> **WHAT THIS TASK INVOLVES**: Write out each record below exactly, but not the pictures.

BEGIN DATA FOR THIS EXERCISE

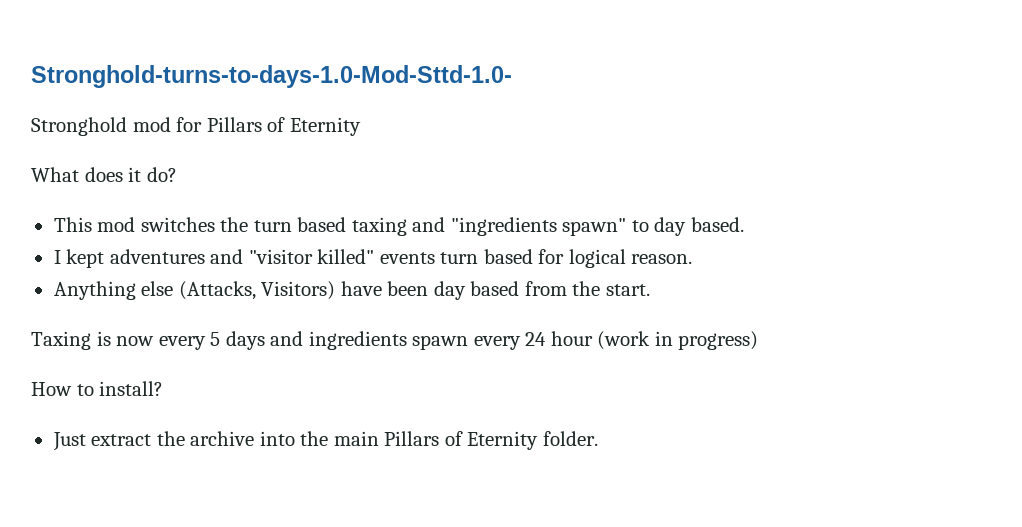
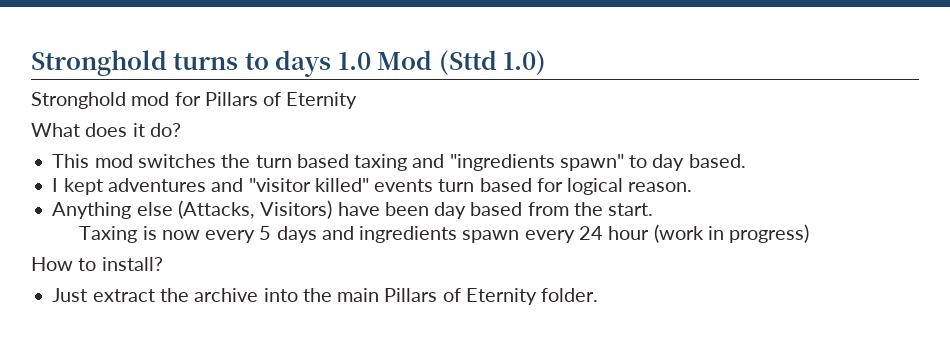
[31,65,512,88] Stronghold-turns-to-days-1.0-Mod-Sttd-1.0- -> [31,50,547,77] Stronghold turns to days 1.0 Mod (Sttd 1.0)

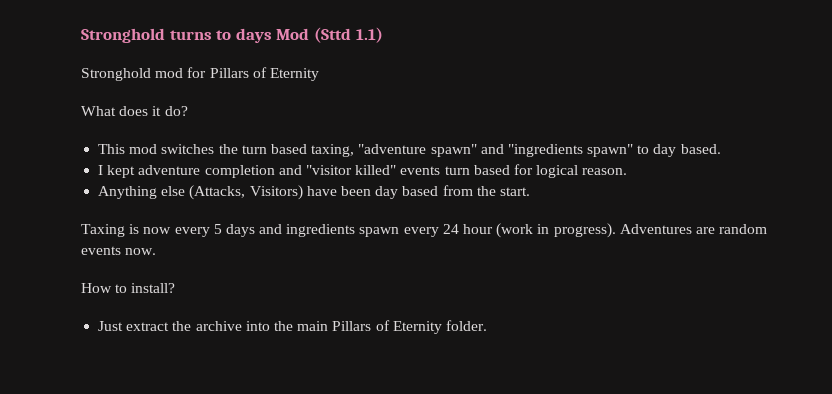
[337,52,371,70] 1.0 -> (272, 35) none
[503,50,547,75] 1.0) -> [355,27,383,43] 1.1)
[354,154,408,171] taxing -> [311,144,477,157] taxing, "adventure spawn"
[107,178,206,192] adventures -> [138,165,275,178] adventure completion
[729,224,810,243] progress) -> [553,223,768,238] [81,246,157,255] progress). Adventures are random events now.

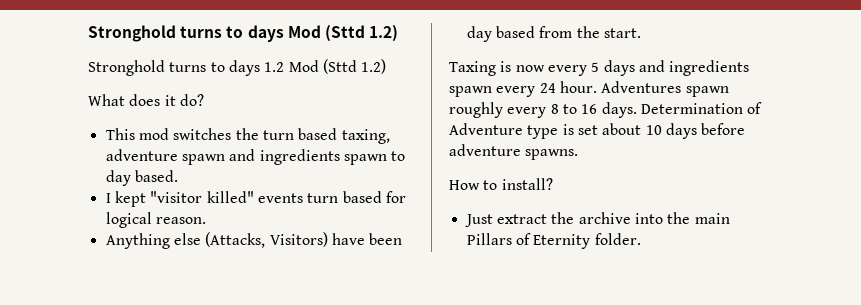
[355,27,383,43] [81,67,319,81] 1.1) // Stronghold mod for Pillars of Eternity -> [369,25,399,42] [88,59,387,76] 1.2) // Stronghold turns to days 1.2 Mod (Sttd 1.2)
[358,144,634,157] "adventure spawn" and "ingredients spawn" -> [105,149,387,165] adventure spawn and ingredients spawn
[138,165,302,178] adventure completion and -> (146, 199) none
[463,223,768,238] [81,246,157,255] hour (work in progress). Adventures are random events now. -> [559,81,729,97] [449,102,763,118] [449,123,746,139] [449,144,579,160] hour. Adventures spawn roughly every 8 to 16 days. Determination of Adventure type is set about 10 days before adventure spawns.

END DATA FOR THIS EXERCISE

> **WRITTEN ANSWER**:
[31,65,512,88] Stronghold-turns-to-days-1.0-Mod-Sttd-1.0- -> [31,50,547,77] Stronghold turns to days 1.0 Mod (Sttd 1.0)

[337,52,371,70] 1.0 -> (272, 35) none
[503,50,547,75] 1.0) -> [355,27,383,43] 1.1)
[354,154,408,171] taxing -> [311,144,477,157] taxing, "adventure spawn"
[107,178,206,192] adventures -> [138,165,275,178] adventure completion
[729,224,810,243] progress) -> [553,223,768,238] [81,246,157,255] progress). Adventures are random events now.

[355,27,383,43] [81,67,319,81] 1.1) // Stronghold mod for Pillars of Eternity -> [369,25,399,42] [88,59,387,76] 1.2) // Stronghold turns to days 1.2 Mod (Sttd 1.2)
[358,144,634,157] "adventure spawn" and "ingredients spawn" -> [105,149,387,165] adventure spawn and ingredients spawn
[138,165,302,178] adventure completion and -> (146, 199) none
[463,223,768,238] [81,246,157,255] hour (work in progress). Adventures are random events now. -> [559,81,729,97] [449,102,763,118] [449,123,746,139] [449,144,579,160] hour. Adventures spawn roughly every 8 to 16 days. Determination of Adventure type is set about 10 days before adventure spawns.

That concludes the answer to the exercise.